* Description of the task
Line count for "markdown": state how many lines of the data below include it, and output nothing more.

* Material provided
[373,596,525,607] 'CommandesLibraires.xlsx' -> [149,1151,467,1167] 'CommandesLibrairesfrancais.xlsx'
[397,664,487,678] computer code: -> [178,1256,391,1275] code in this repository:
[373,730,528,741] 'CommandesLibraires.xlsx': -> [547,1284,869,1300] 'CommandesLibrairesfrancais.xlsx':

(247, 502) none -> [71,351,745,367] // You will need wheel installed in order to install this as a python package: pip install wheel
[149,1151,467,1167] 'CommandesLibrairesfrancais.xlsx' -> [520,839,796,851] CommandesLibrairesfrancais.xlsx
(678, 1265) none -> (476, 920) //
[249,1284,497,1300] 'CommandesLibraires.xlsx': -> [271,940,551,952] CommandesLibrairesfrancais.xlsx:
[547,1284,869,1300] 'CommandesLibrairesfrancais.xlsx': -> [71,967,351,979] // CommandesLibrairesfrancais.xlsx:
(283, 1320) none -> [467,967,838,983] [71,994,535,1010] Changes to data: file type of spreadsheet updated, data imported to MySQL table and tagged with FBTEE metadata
--
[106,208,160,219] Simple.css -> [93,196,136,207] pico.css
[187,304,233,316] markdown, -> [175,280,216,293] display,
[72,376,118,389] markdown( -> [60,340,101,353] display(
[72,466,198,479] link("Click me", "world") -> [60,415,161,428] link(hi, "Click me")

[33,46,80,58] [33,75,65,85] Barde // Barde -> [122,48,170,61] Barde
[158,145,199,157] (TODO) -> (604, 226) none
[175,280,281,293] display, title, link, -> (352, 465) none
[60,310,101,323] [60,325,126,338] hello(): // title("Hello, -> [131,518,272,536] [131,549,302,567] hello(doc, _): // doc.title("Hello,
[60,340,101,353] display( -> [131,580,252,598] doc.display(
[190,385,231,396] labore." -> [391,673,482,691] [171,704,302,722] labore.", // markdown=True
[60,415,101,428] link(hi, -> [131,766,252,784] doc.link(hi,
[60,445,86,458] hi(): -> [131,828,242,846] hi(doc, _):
* * *
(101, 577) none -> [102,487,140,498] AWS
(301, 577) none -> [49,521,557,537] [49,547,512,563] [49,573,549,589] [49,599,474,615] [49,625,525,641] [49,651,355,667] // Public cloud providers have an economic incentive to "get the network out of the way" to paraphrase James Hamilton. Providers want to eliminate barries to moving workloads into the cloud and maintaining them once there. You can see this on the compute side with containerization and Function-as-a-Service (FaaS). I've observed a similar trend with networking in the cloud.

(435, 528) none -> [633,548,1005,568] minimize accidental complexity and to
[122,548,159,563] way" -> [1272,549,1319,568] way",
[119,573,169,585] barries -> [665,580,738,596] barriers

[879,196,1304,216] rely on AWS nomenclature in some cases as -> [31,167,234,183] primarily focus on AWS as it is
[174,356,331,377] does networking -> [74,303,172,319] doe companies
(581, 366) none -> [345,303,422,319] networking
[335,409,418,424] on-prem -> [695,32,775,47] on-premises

* Solution to this exercise
3